[Start of Attachment]

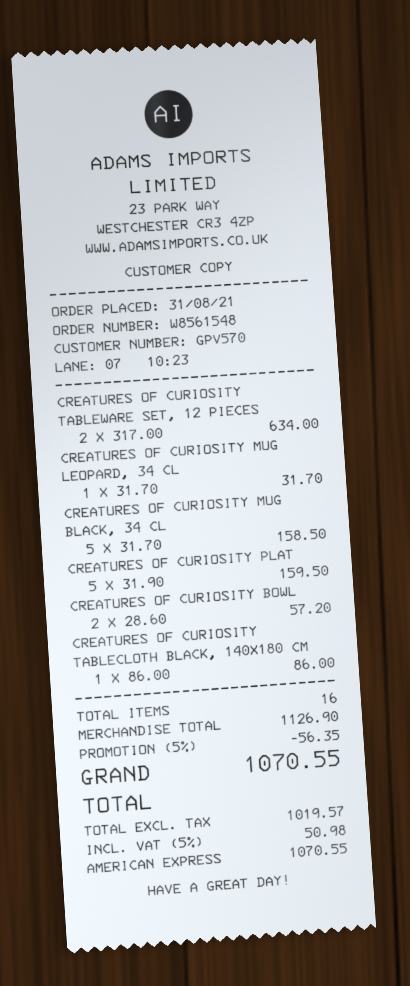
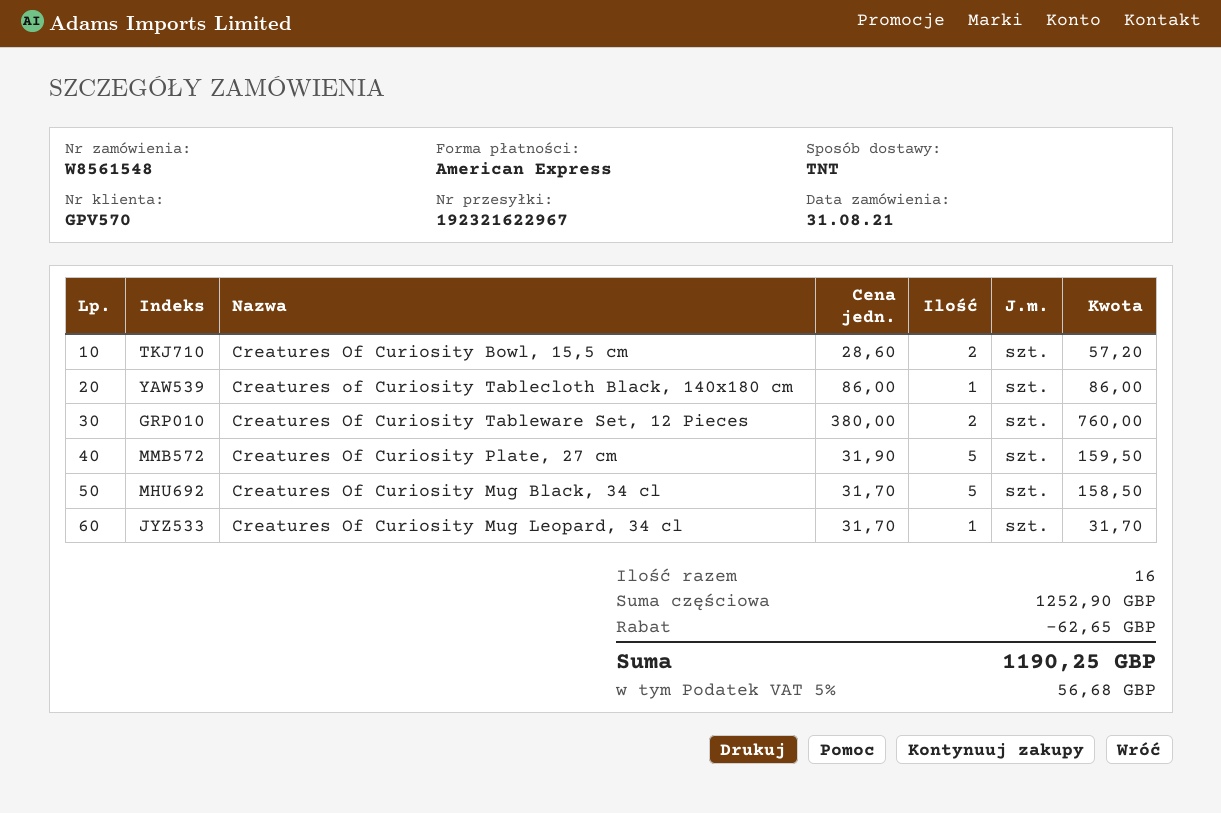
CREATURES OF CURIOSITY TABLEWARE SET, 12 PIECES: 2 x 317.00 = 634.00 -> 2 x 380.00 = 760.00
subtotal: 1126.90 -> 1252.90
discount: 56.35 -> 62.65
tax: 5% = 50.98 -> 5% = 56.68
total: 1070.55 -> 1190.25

[End of Attachment]

Task directions:
Please give the data above again in exact form and omit every picture.

Answer box:
CREATURES OF CURIOSITY TABLEWARE SET, 12 PIECES: 2 x 317.00 = 634.00 -> 2 x 380.00 = 760.00
subtotal: 1126.90 -> 1252.90
discount: 56.35 -> 62.65
tax: 5% = 50.98 -> 5% = 56.68
total: 1070.55 -> 1190.25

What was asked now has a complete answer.